Apart from the central work after which the exhibition took its name, there were several other works that caught my eye, including a phallic picture consisting of a pair of big black cocks and a smaller canvas commemorating the 69 people killed at a summer camp on the island of Utøya in July 2011 by the Norwegian neo-Nazi Anders Breivik (what this tells us about her and/or me readers can decide).
 
 
Marlene Dumas: Two Gods (2021) Oil on canvas (150 x 140 cm) 
and Utøya (2018-2023) Oil on canvas (40 x 50 cm) 
Photos by Peter Cox courtesy the artist and Frith Street Gallery, London
   
 
Notes
 
[1] Marlene Dumas: Mourning Marsyas opened at the Frith Street Gallery (Golden Square) on 20 September and finishes on 16 November 2024. Full details can be found by clicking here
 
[2] For those readers keen to know further details, the story of Marsyas can be found in Book VI (lines 382-400) of Ovid's Metamorphoses: click here for a translation by A. S. Kline (2000) on poetryintranslation.com 
 
[3] Nietzsche famously viewed pity as a dangerous pathological condition that weakens the pitier and degrades the pitied. It is thus a form of practical nihilism disguised as a moral virtue. Compassion, on the other hand, is a feeling with the one who suffers; not a feeling for and is born of a true love for others as well as a love of fate. 

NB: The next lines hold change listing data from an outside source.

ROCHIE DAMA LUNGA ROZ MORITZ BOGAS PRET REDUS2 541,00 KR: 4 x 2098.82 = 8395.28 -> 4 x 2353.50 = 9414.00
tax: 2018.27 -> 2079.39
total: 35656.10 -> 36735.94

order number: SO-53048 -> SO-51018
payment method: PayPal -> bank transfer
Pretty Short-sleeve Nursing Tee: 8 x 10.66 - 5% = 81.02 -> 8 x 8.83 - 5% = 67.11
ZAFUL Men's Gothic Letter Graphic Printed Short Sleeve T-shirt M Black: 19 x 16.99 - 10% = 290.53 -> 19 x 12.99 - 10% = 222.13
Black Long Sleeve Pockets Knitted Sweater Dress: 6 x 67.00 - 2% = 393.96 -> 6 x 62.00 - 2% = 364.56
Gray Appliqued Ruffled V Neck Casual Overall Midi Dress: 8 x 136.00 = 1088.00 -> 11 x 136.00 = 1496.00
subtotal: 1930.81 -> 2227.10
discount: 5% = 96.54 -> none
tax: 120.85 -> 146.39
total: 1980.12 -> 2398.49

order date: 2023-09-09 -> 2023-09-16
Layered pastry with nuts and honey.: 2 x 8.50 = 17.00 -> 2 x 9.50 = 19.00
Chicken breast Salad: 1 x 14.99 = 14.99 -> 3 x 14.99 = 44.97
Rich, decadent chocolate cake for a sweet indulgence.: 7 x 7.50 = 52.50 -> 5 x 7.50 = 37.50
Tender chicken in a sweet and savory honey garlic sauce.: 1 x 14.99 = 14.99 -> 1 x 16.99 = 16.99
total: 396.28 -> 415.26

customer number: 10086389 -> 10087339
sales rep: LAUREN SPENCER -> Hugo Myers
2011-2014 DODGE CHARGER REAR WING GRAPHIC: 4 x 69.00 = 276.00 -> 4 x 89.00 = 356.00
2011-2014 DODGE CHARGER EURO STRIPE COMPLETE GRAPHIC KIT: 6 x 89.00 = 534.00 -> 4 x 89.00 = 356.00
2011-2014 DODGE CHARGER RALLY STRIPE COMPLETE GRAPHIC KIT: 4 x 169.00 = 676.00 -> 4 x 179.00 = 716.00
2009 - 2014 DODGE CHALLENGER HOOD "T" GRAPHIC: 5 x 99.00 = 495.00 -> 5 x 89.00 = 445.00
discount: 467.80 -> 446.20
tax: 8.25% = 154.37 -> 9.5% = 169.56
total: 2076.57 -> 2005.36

      Readers who wish to know more on this might like to see the essay by Suzanne Obdrzalek, 'On the Contrast between Pity and Compassion in Nietzsche', in Aporia, Vol. 7 ( BYU, 1997), pp. 59-72. It can be downloaded and read as a pdf by clicking here.
 
[4] The Irish-British novelist and philosopher Iris Murdoch was a huge fan of Titian's late masterpiece (painted c. 1570-76), once describing it as the greatest of all works of art in the Western tradition in that it manages to touch on life in all its ambiguity, horror, and misery whilst, at the same time, being a beautiful work that invests the human story with something divine. 
 
[5] It's not surprising to discover that Dumas often refers to the concept of pareidolia when discussing her work; i.e., the psychological phenomenon by which the brain is given to perceive meaningful images (such as faces) in random visual stimuli. I have written on this phenomenon in a post dated 4 June 2015: click here
 
[6] Dumas writing in an introductory essay to the Mourning Marsyas exhibition and cited by Adrian Searle in his interview with her in The Guardian (23 September 2023): click here
 
[7] See Nietzsche, Morgenröthe (1881), I. 18. Translated into English by R. J. Hollingdale as Daybreak (Cambridge University Press, 1982).